DIRECTIONS: Within the records below, find each line that holds the string "chest", then copy it.

(Edit difference data)

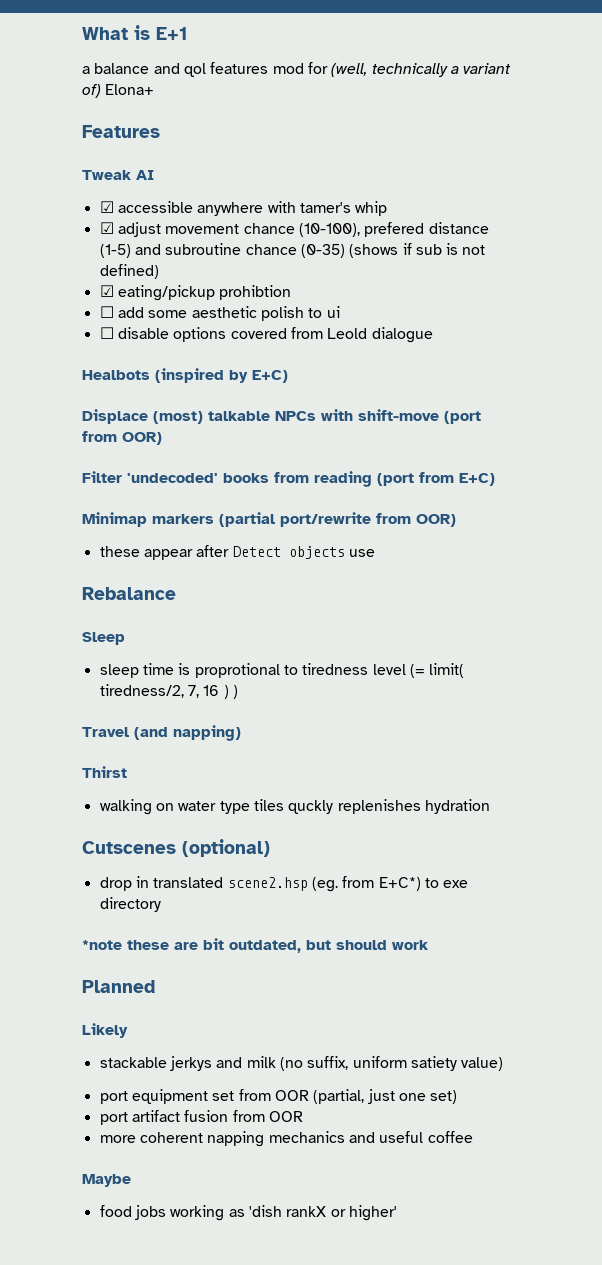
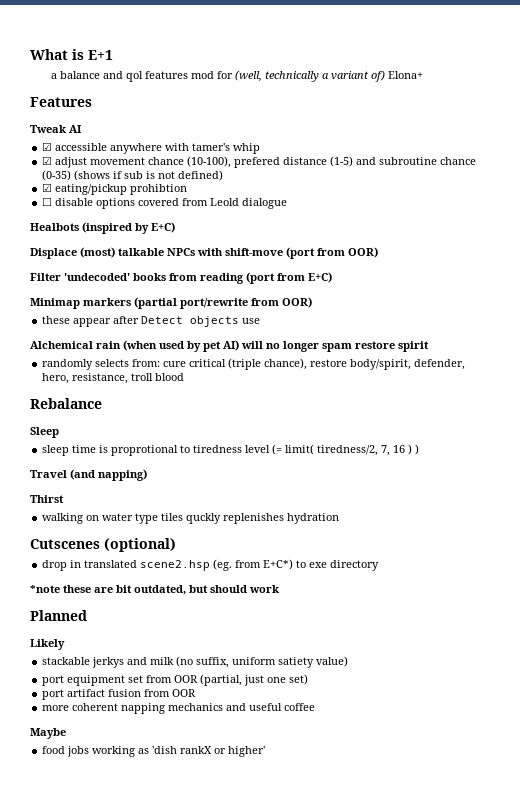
[99,306,340,321] // ☐ add some aesthetic polish to ui -> (188, 189) none
(375, 553) none -> [30,340,429,352] [42,358,466,370] [42,373,185,384] // Alchemical rain (when used by pet AI) will no longer spam restore spirit // randomly selects from: cure critical (triple chance), restore body/spirit, defender, hero, resistance, troll blood

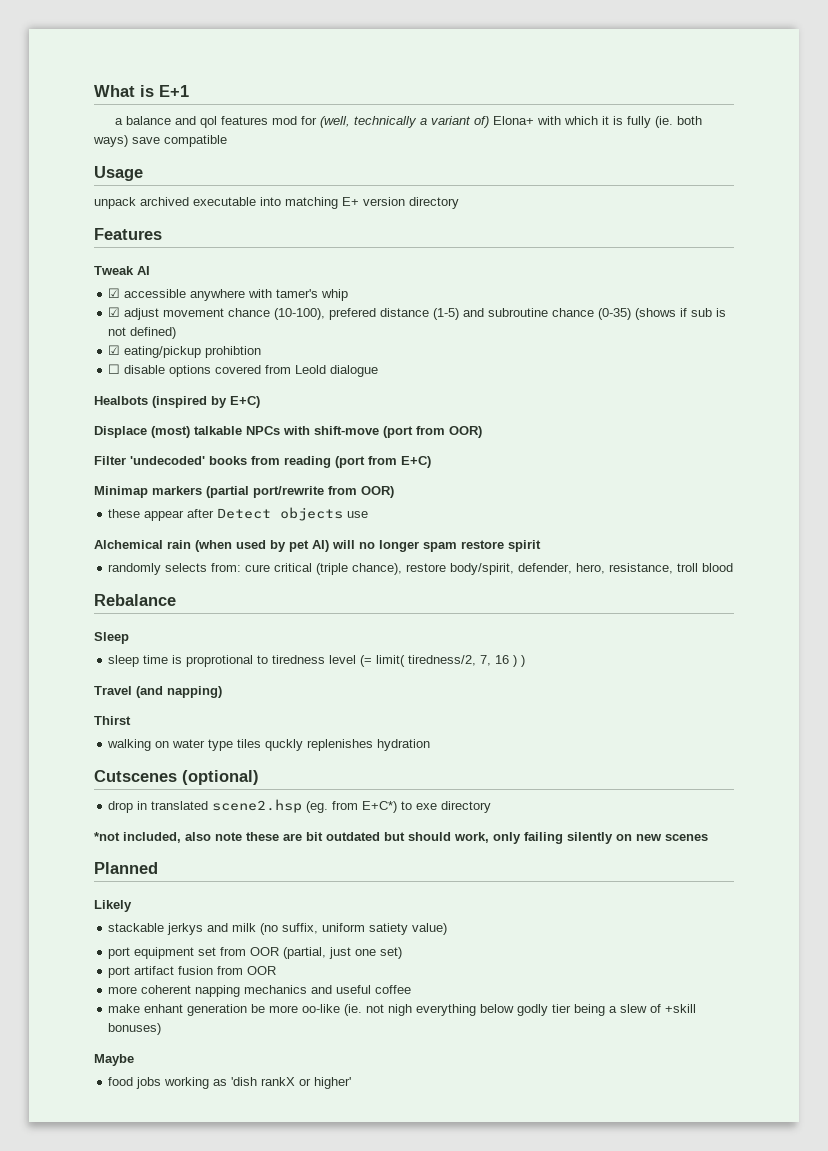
(424, 75) none -> [536,116,702,128] [93,135,227,147] [94,166,143,181] [94,197,459,209] with which it is fully (ie. both ways) save compatible // Usage // unpack archived executable into matching E+ version directory
[30,585,60,593] *note -> [94,832,242,843] *not included, also note
[134,585,186,595] outdated, -> [326,832,380,841] outdated
[249,585,279,593] work -> [454,832,708,844] work, only failing silently on new scenes
(316, 707) none -> [108,1004,697,1016] [108,1023,162,1035] // make enhant generation be more oo-like (ie. not nigh everything below godly tier being a slew of +skill bonuses)

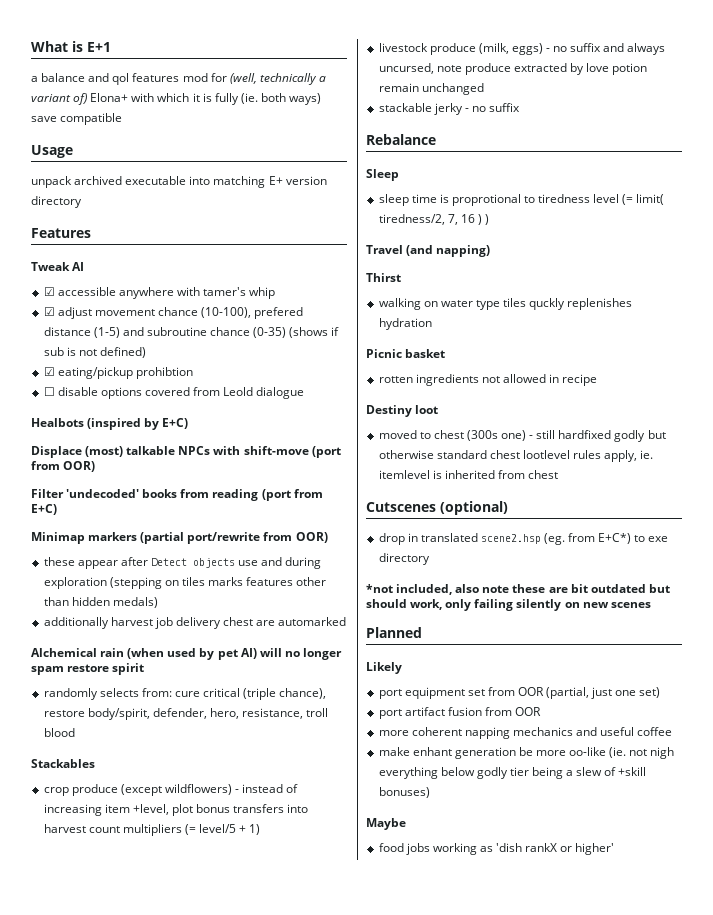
(369, 514) none -> [261,557,322,569] [43,577,327,589] [43,597,158,608] [43,617,347,629] and during exploration (stepping on tiles marks features other than hidden medals) // additionally harvest job delivery chest are automarked
(734, 567) none -> [31,759,95,768] [43,784,299,796] [43,804,309,816] [43,824,261,836] [378,43,666,55] [378,63,648,75] [378,83,484,95] [378,103,521,115] // Stackables // crop produce (except wildflowers) - instead of increasing item +level, plot bonus transfers into harvest count multipliers (= level/5 + 1) // livestock produce (milk, eggs) - no suffix and always uncursed, note produce extracted by love potion remain unchanged // stackable jerky - no suffix
(431, 745) none -> [366,349,446,358] [378,374,598,386] [366,405,439,417] [378,430,666,442] [378,450,654,462] [378,470,559,479] // Picnic basket // rotten ingredients not allowed in recipe // Destiny loot // moved to chest (300s one) - still hardfixed godly but otherwise standard chest lootlevel rules apply, ie. itemlevel is inherited from chest
[108,923,448,935] // stackable jerkys and milk (no suffix, uniform satiety value) -> (402, 668) none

RESPONSE FOR THIS EXERCISE:
(369, 514) none -> [261,557,322,569] [43,577,327,589] [43,597,158,608] [43,617,347,629] and during exploration (stepping on tiles marks features other than hidden medals) // additionally harvest job delivery chest are automarked
(431, 745) none -> [366,349,446,358] [378,374,598,386] [366,405,439,417] [378,430,666,442] [378,450,654,462] [378,470,559,479] // Picnic basket // rotten ingredients not allowed in recipe // Destiny loot // moved to chest (300s one) - still hardfixed godly but otherwise standard chest lootlevel rules apply, ie. itemlevel is inherited from chest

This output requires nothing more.